Assignment: Under this line is a listing; return exactly the lines starting at the one with "<div> <svg> <path></path>" and running down to the one with "font-size: 11px ->", and leave out its pictures.

Dataset extract:
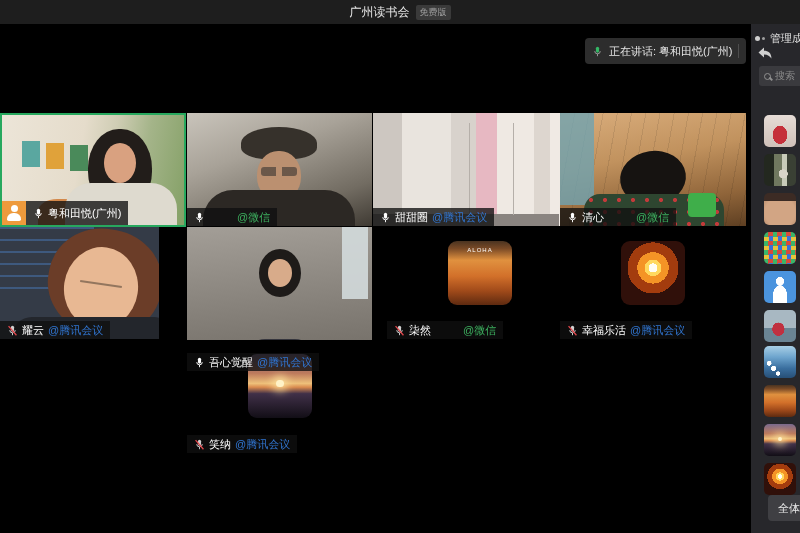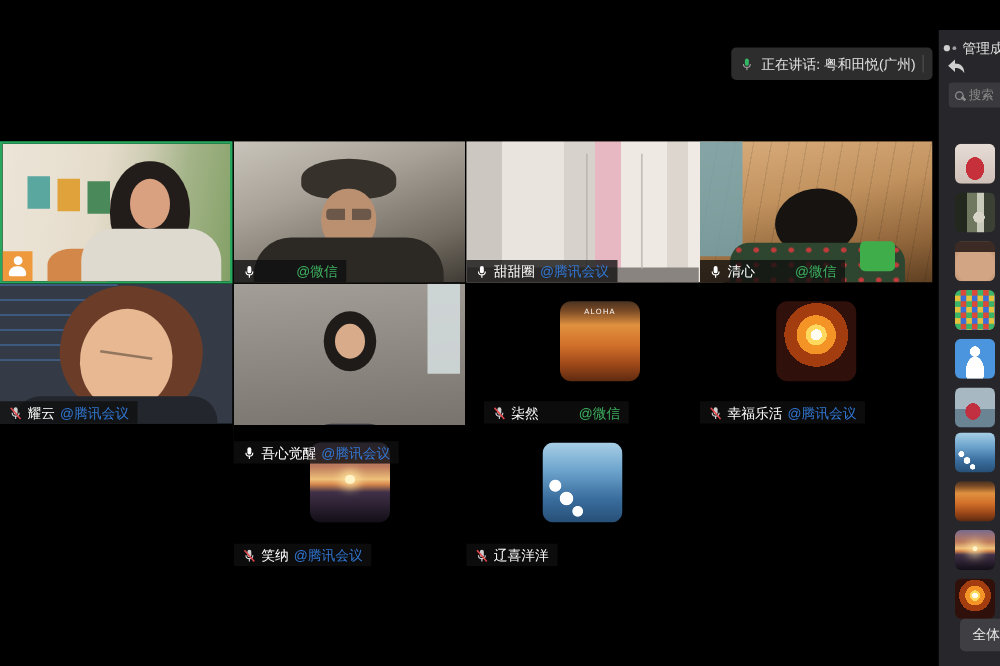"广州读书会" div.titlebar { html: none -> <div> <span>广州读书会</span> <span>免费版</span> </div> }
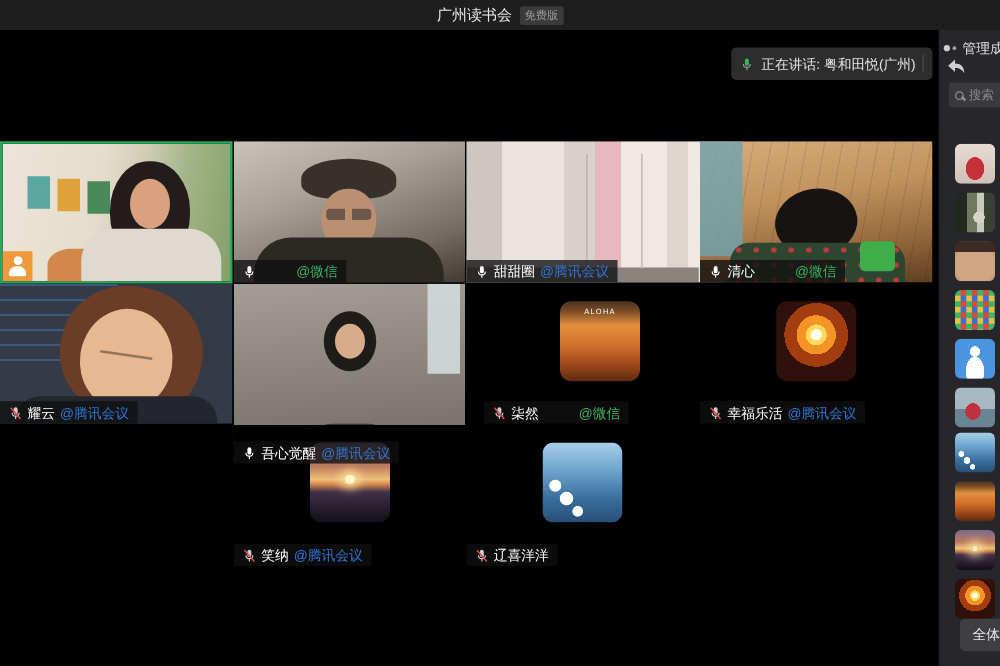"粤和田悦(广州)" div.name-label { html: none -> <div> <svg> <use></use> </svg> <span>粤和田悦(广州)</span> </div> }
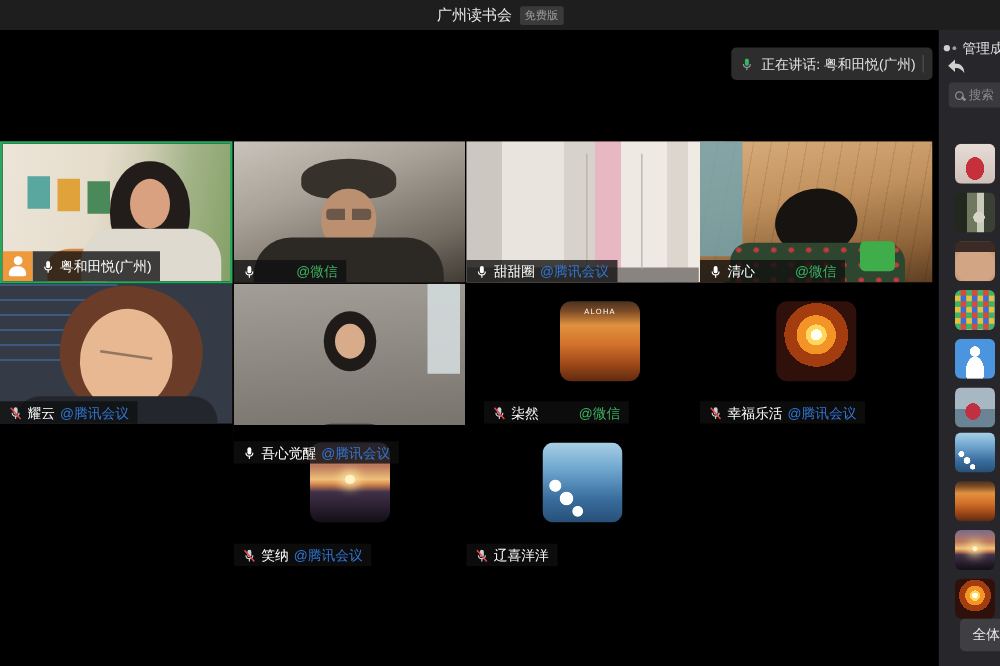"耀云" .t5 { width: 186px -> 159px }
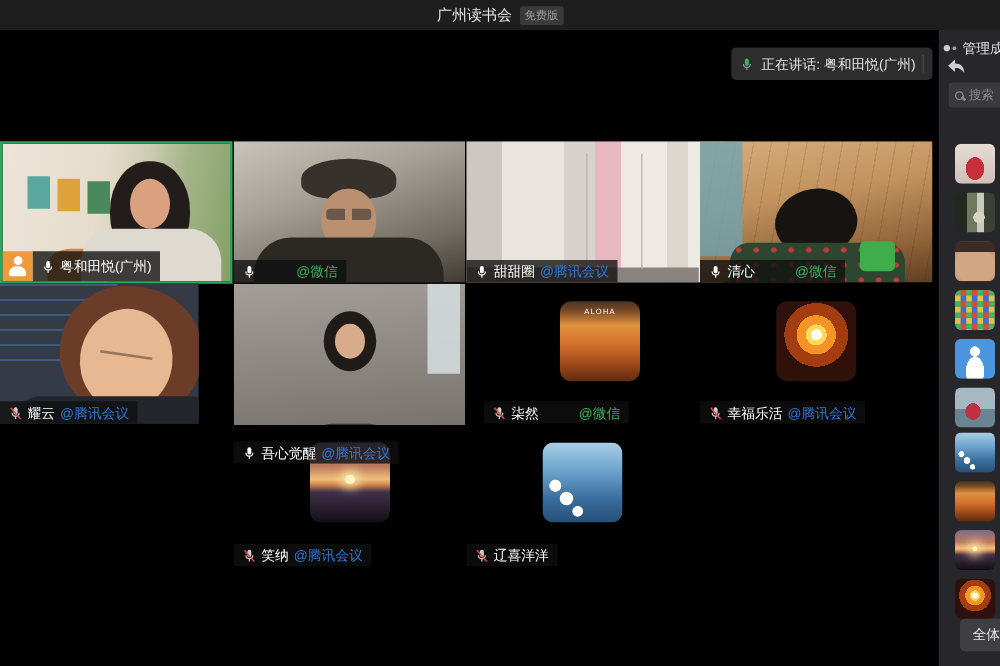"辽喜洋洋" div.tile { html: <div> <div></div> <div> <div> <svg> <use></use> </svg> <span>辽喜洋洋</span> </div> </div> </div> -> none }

---

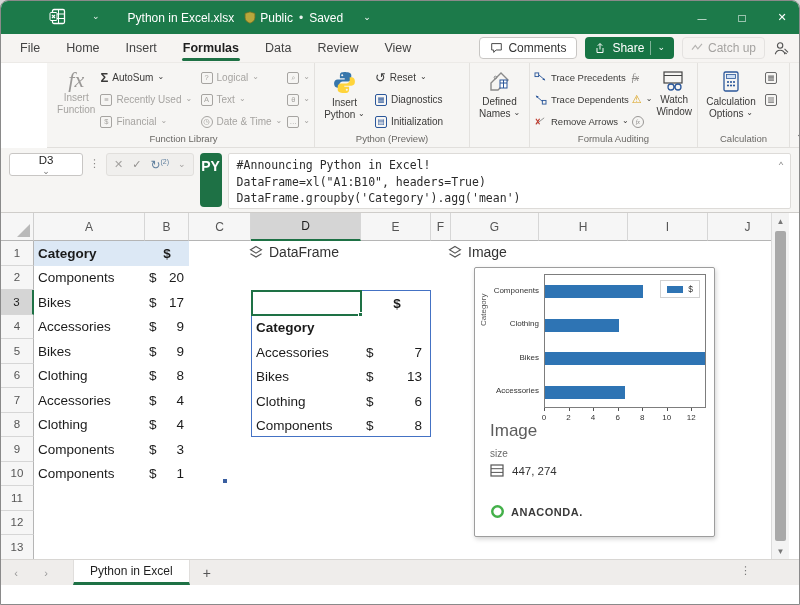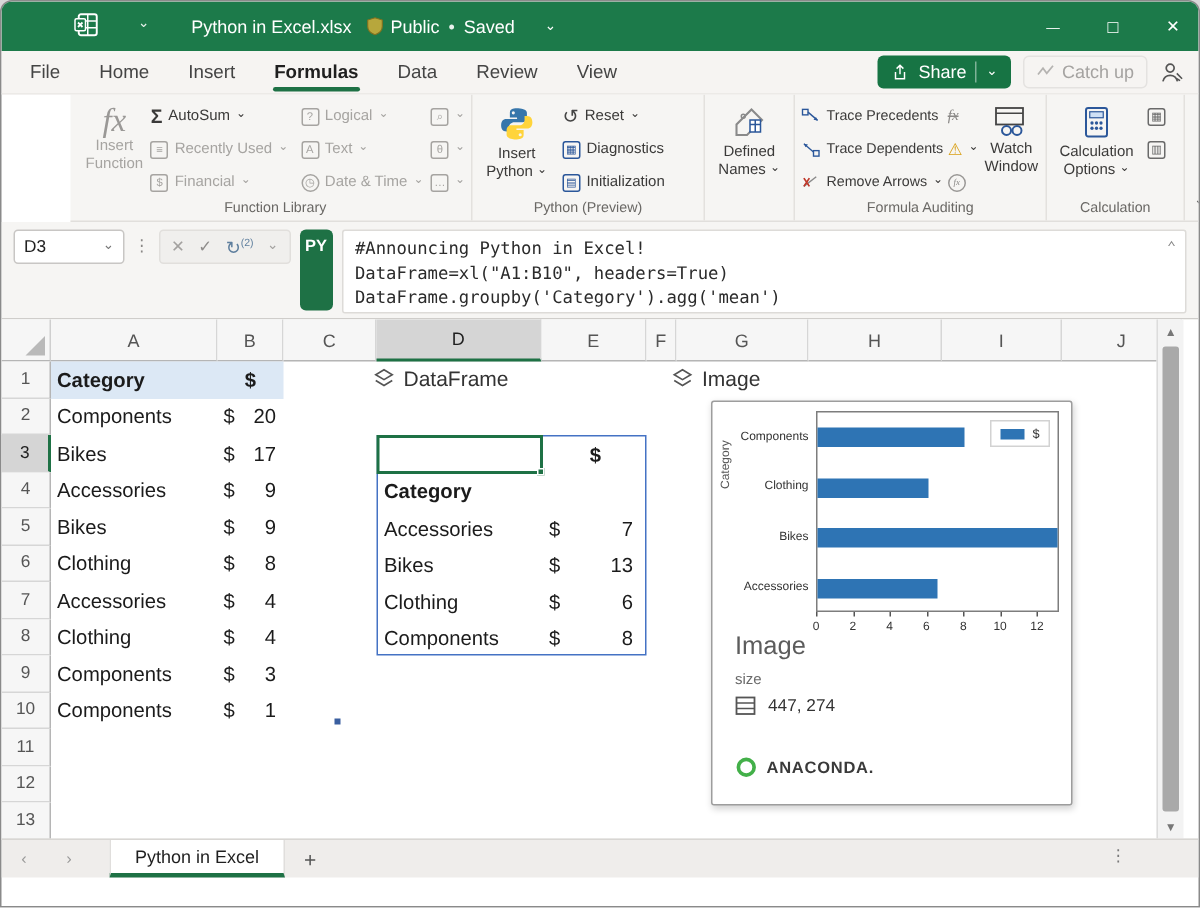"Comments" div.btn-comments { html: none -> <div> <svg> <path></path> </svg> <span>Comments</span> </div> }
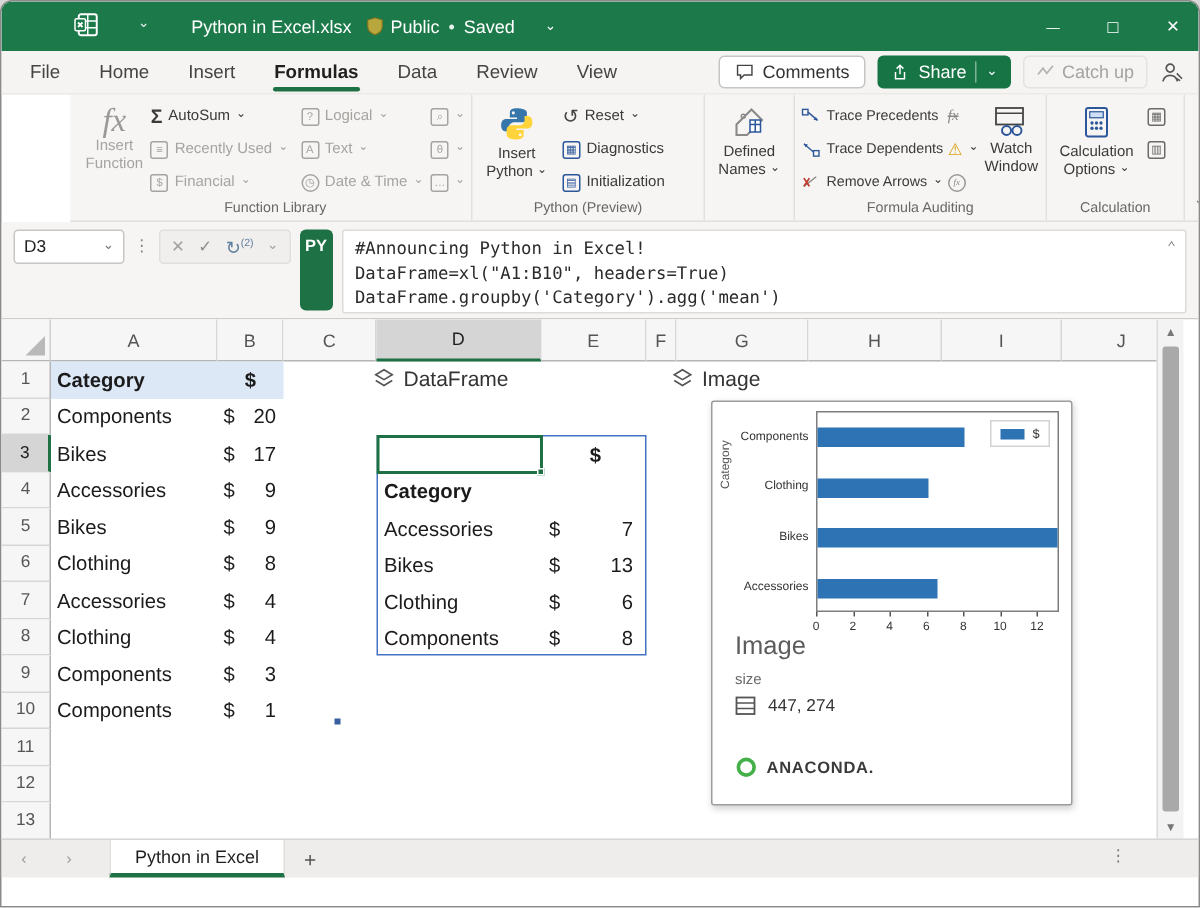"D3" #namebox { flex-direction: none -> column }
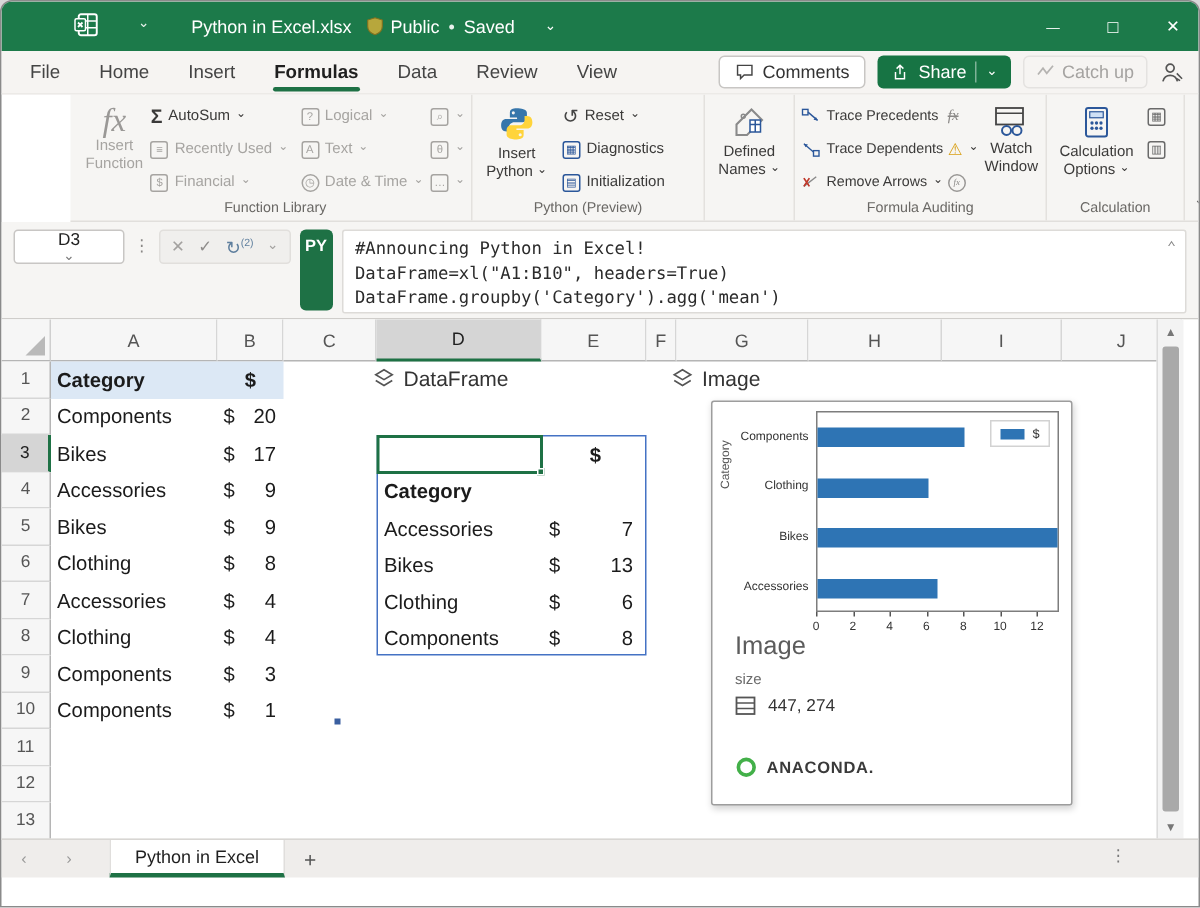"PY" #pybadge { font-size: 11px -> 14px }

Exercise output:
"Comments" div.btn-comments { html: none -> <div> <svg> <path></path> </svg> <span>Comments</span> </div> }
"D3" #namebox { flex-direction: none -> column }
"PY" #pybadge { font-size: 11px -> 14px }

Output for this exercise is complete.